Detection of pathogenic protozoa in the diagnostic laboratory: result reproducibility, specimen pooling, and competency assessment

McGill University Centre for Tropical Diseases, Montreal General Hospital, Montreal, Quebec, Canada; Department of Epidemiology, Biostatistics and Occupational Health, McGill University and Division of Clinical Epidemiology, McGill University Health Centre, Montreal, Quebec, Canada

^* To whom correspondence should be addressed. Email: michael.libman{at}mcgill.ca.

	Abstract

Stool microscopy as performed in clinical parasitology laboratories is a complex procedure with subjective interpretation. Quality assurance (QA) programs often emphasize proficiency testing as an assessment tool. We describe a result reproducibility assessment tool, which can form part of a broader QA program, and which is based on the blinded resubmission of selected clinical samples, using concordance between the reports of the initial and resubmitted specimen as an indicator. Specimens preserved in SAF can be stored for several months for use in such a program. The presence of multiple protozoa in one specimen does not affect concordance.
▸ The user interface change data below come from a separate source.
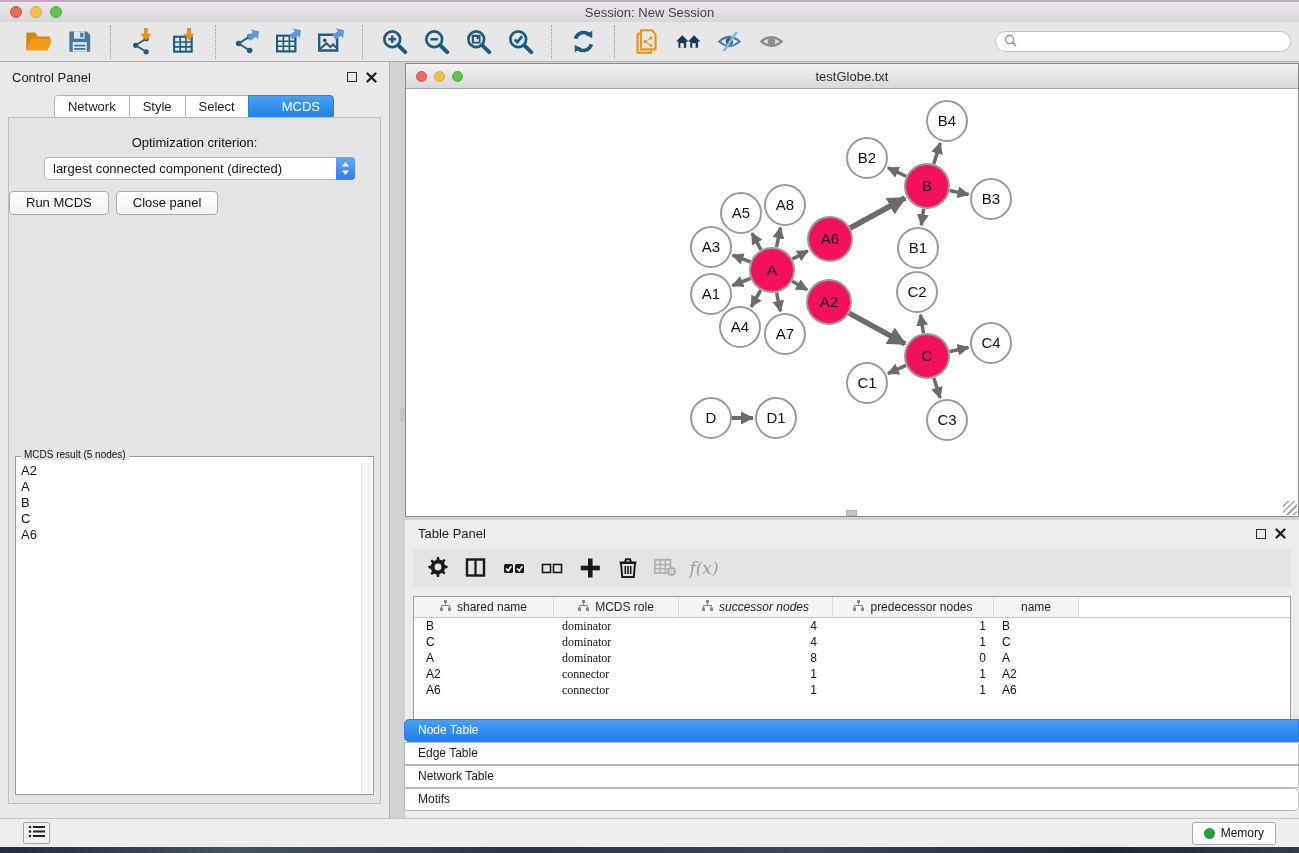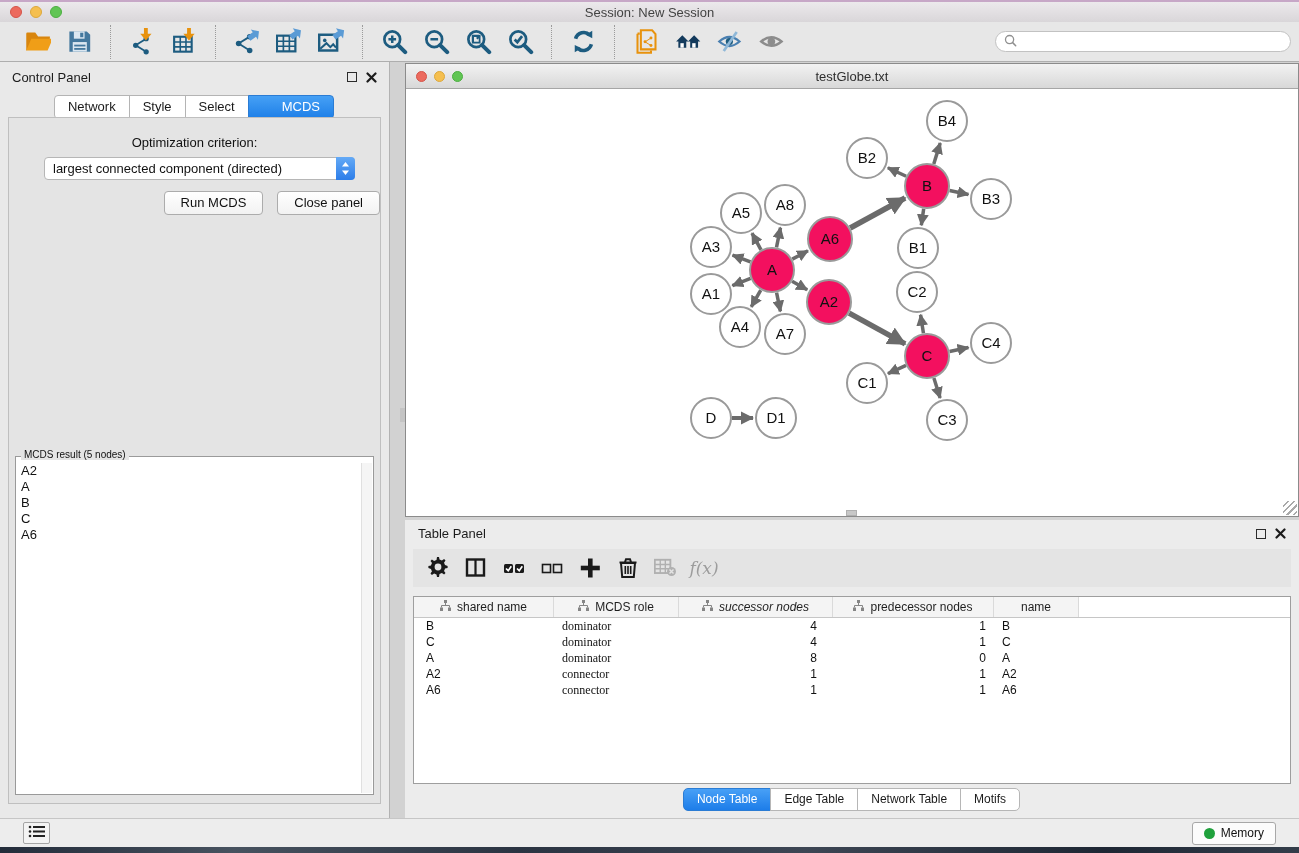--- a/index.html
+++ b/index.html
@@ -44,7 +44,7 @@
   .dropdown { position:absolute; left:35px; right:25px; top:39px; height:23px; background:#fff; border:1px solid #b6b6b6; border-radius:4px; display:flex; align-items:center; }
   .dropdown-value { flex:1; padding-left:8px; font-size:13px; color:#111; white-space:nowrap; overflow:hidden; }
   .dropdown-stepper { width:19px; height:23px; margin:-1px -1px -1px 0; border-radius:0 4px 4px 0; background:linear-gradient(#64aaf6,#2c7de9); display:flex; align-items:center; justify-content:center; }
-  .btn-row { position:absolute; top:73px; left:0; right:0; display:flex; justify-content:flex-end; gap:14px; }
+  .btn-row { position:absolute; top:73px; left:0; right:0; display:flex; justify-content:flex-start; gap:7px; }
   .mac-btn { background:linear-gradient(#ffffff,#f2f2f2); border:1px solid #acacac; border-radius:4px; font-size:13px; padding:3px 16px 4px; color:#111; font-family:inherit; }
   .result-fieldset { position:absolute; left:6px; right:6px; top:338px; bottom:8px; border:1px solid #9a9a9a; background:#fff; }
   .result-legend { position:absolute; top:-8px; left:5px; background:#e4e4e4; padding:0 3px; font-size:10px; color:#111; }

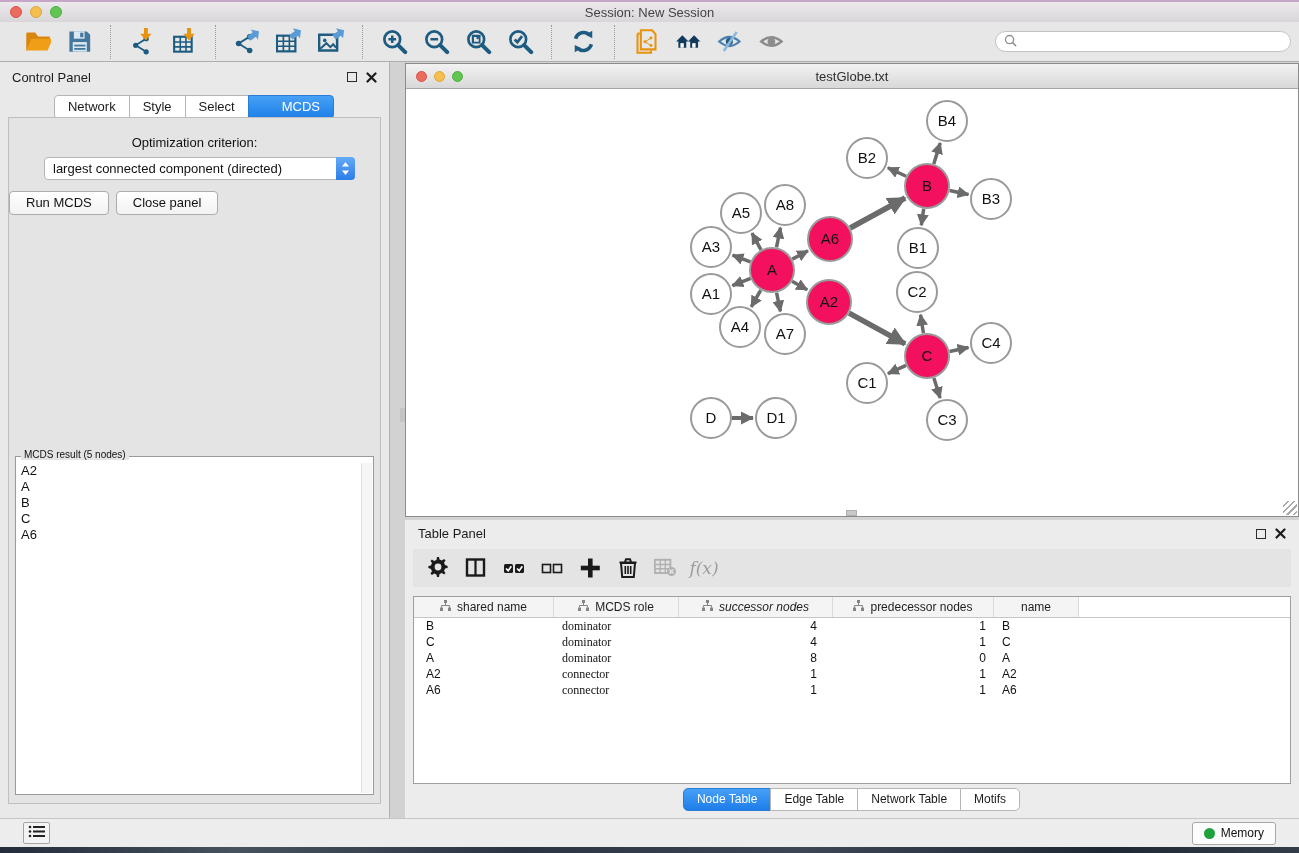--- a/index.html
+++ b/index.html
@@ -84,7 +84,7 @@
   .td.c2 { text-align:right; padding-right:16px; }
   .td.c3 { text-align:right; padding-right:8px; }
   .td.c4 { padding-left:8px; }
-  .tp-tabs { position:absolute; bottom:7px; left:0; right:0; display:flex; justify-content:center; }
+  .tp-tabs { position:absolute; bottom:7px; left:0; right:0; display:flex; justify-content:center;flex-direction:column; }
   .tp-tab { font-size:12px; padding:3px 13px 4px; background:#fff; border:1px solid #b6b6b6; margin-left:-1px; color:#1a1a1a; }
   .tp-tab:first-child { border-radius:5px 0 0 5px; }
   .tp-tab:last-child { border-radius:0 5px 5px 0; }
Some dilution of specimens occurs in this process, and this may explain poor concordance when specimens with low protozoal concentrations are resubmitted. Evaluation of this tool in a large parasitology laboratory revealed concordance rates for pathogenic protozoa (Entamoeba histolytica/dispar, Giardia lamblia and Dientamoeba fragilis) of about 80%, which may be considered for use as a benchmark value. We also used this tool to demonstrate that when pairs of specimens from one patient are pooled to create a single specimen, concordance between the results of the individual and pooled specimens is high.